_Goal of the exercise_: From top to bottom, print the listing word for word and skip any pictures it contains.

_Source records_:
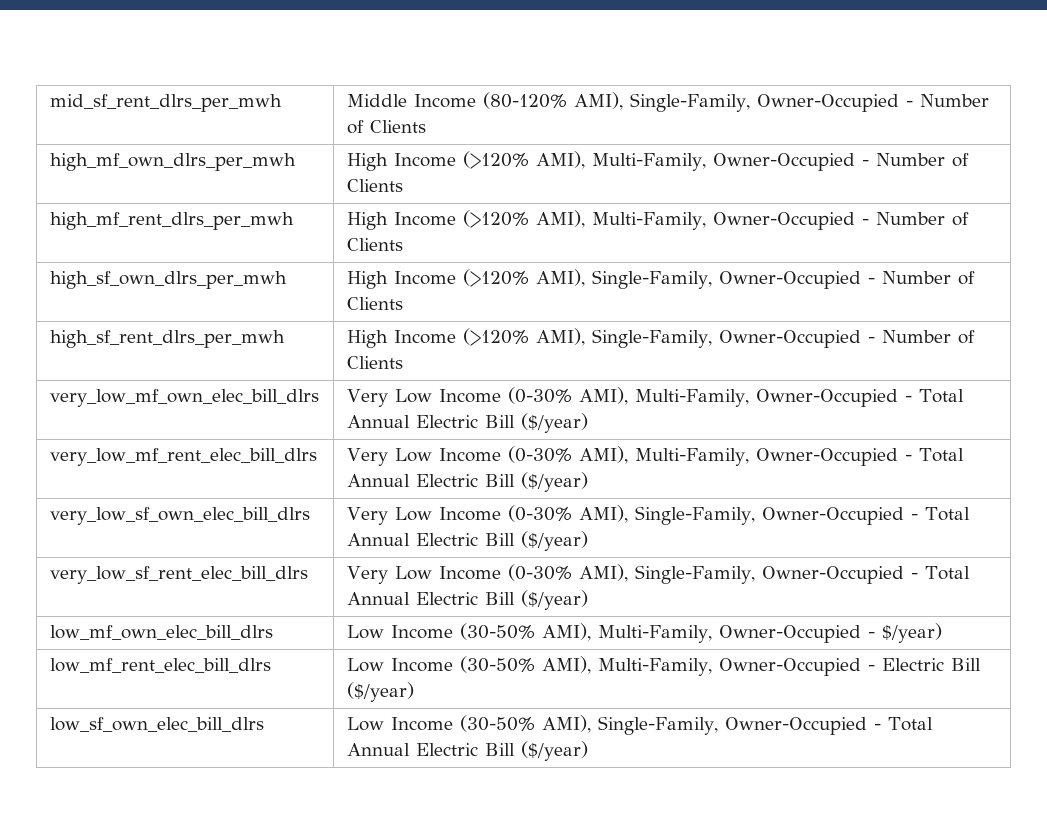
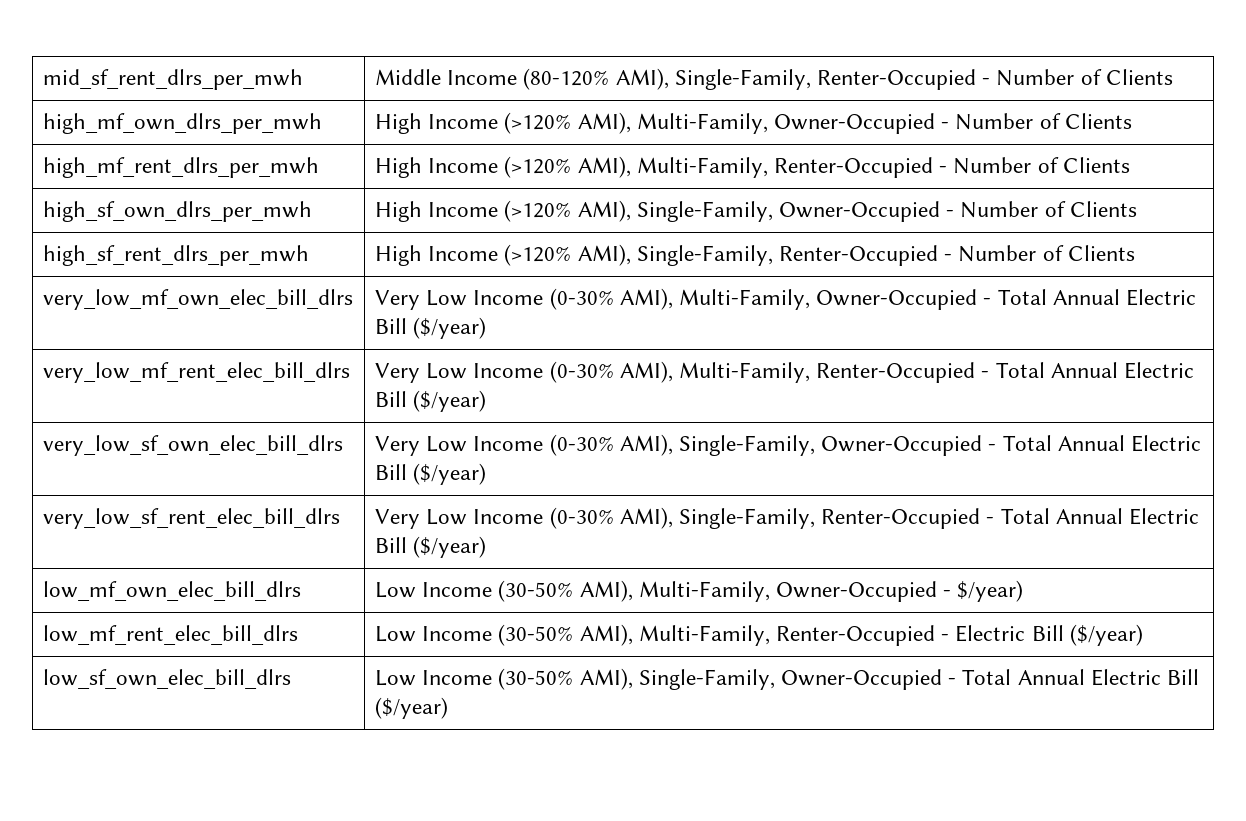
- mid_sf_rent_dlrs_per_mwh | Middle Income (80-120% AMI), Single-Family, Owner-Occupied - Number of Clients
+ mid_sf_rent_dlrs_per_mwh | Middle Income (80-120% AMI), Single-Family, Renter-Occupied - Number of Clients
- high_mf_rent_dlrs_per_mwh | High Income (>120% AMI), Multi-Family, Owner-Occupied - Number of Clients
+ high_mf_rent_dlrs_per_mwh | High Income (>120% AMI), Multi-Family, Renter-Occupied - Number of Clients
- high_sf_rent_dlrs_per_mwh | High Income (>120% AMI), Single-Family, Owner-Occupied - Number of Clients
+ high_sf_rent_dlrs_per_mwh | High Income (>120% AMI), Single-Family, Renter-Occupied - Number of Clients
- very_low_mf_rent_elec_bill_dlrs | Very Low Income (0-30% AMI), Multi-Family, Owner-Occupied - Total Annual Electric Bill ($/year)
+ very_low_mf_rent_elec_bill_dlrs | Very Low Income (0-30% AMI), Multi-Family, Renter-Occupied - Total Annual Electric Bill ($/year)
- very_low_sf_rent_elec_bill_dlrs | Very Low Income (0-30% AMI), Single-Family, Owner-Occupied - Total Annual Electric Bill ($/year)
+ very_low_sf_rent_elec_bill_dlrs | Very Low Income (0-30% AMI), Single-Family, Renter-Occupied - Total Annual Electric Bill ($/year)
- low_mf_rent_elec_bill_dlrs | Low Income (30-50% AMI), Multi-Family, Owner-Occupied - Electric Bill ($/year)
+ low_mf_rent_elec_bill_dlrs | Low Income (30-50% AMI), Multi-Family, Renter-Occupied - Electric Bill ($/year)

_Reply_:
- mid_sf_rent_dlrs_per_mwh | Middle Income (80-120% AMI), Single-Family, Owner-Occupied - Number of Clients
+ mid_sf_rent_dlrs_per_mwh | Middle Income (80-120% AMI), Single-Family, Renter-Occupied - Number of Clients
- high_mf_rent_dlrs_per_mwh | High Income (>120% AMI), Multi-Family, Owner-Occupied - Number of Clients
+ high_mf_rent_dlrs_per_mwh | High Income (>120% AMI), Multi-Family, Renter-Occupied - Number of Clients
- high_sf_rent_dlrs_per_mwh | High Income (>120% AMI), Single-Family, Owner-Occupied - Number of Clients
+ high_sf_rent_dlrs_per_mwh | High Income (>120% AMI), Single-Family, Renter-Occupied - Number of Clients
- very_low_mf_rent_elec_bill_dlrs | Very Low Income (0-30% AMI), Multi-Family, Owner-Occupied - Total Annual Electric Bill ($/year)
+ very_low_mf_rent_elec_bill_dlrs | Very Low Income (0-30% AMI), Multi-Family, Renter-Occupied - Total Annual Electric Bill ($/year)
- very_low_sf_rent_elec_bill_dlrs | Very Low Income (0-30% AMI), Single-Family, Owner-Occupied - Total Annual Electric Bill ($/year)
+ very_low_sf_rent_elec_bill_dlrs | Very Low Income (0-30% AMI), Single-Family, Renter-Occupied - Total Annual Electric Bill ($/year)
- low_mf_rent_elec_bill_dlrs | Low Income (30-50% AMI), Multi-Family, Owner-Occupied - Electric Bill ($/year)
+ low_mf_rent_elec_bill_dlrs | Low Income (30-50% AMI), Multi-Family, Renter-Occupied - Electric Bill ($/year)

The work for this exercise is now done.